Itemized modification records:
☆ ☆ ☆

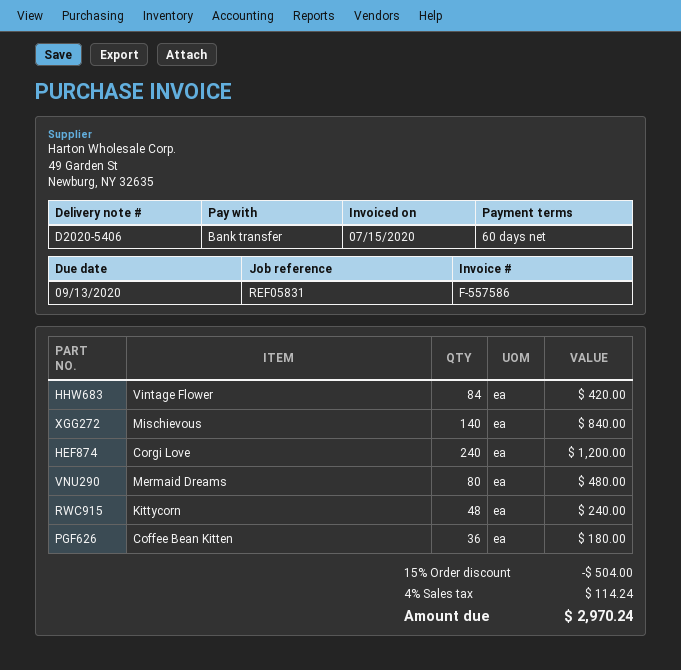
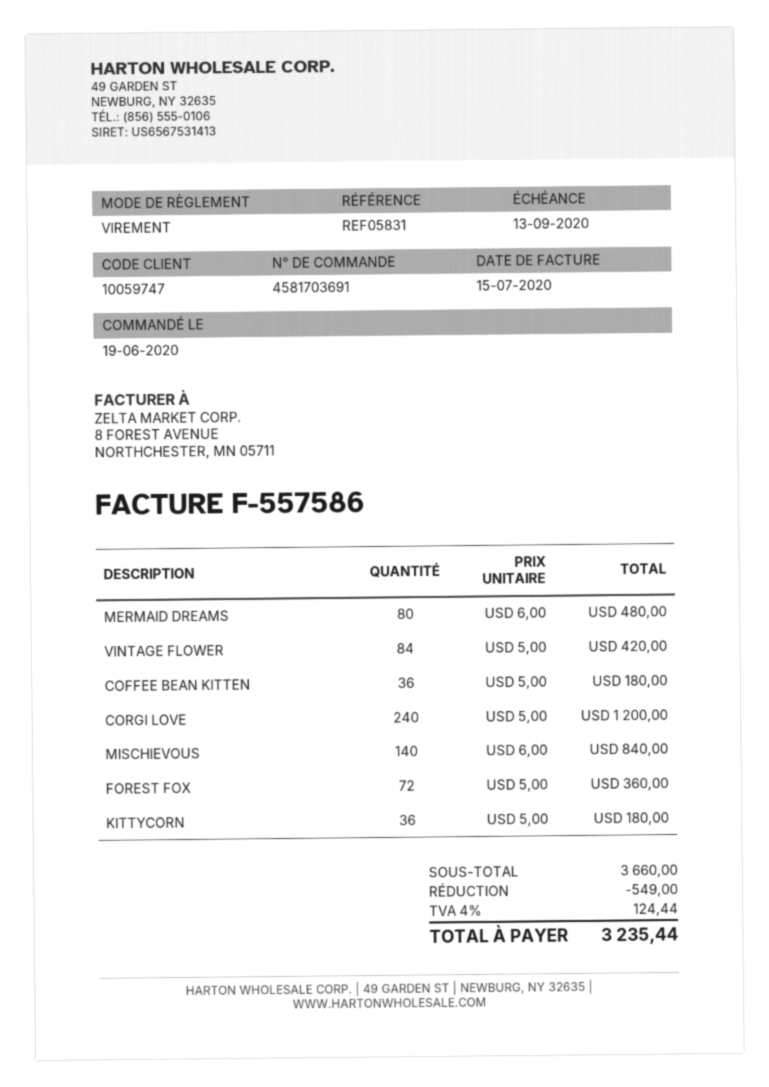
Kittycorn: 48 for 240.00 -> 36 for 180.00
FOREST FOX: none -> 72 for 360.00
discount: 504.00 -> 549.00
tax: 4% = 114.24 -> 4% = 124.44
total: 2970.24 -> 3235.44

☆ ☆ ☆

§ **Work instructions**
Every entry above needs to be duplicated exactly, without its images.

§ **Your response**
Kittycorn: 48 for 240.00 -> 36 for 180.00
FOREST FOX: none -> 72 for 360.00
discount: 504.00 -> 549.00
tax: 4% = 114.24 -> 4% = 124.44
total: 2970.24 -> 3235.44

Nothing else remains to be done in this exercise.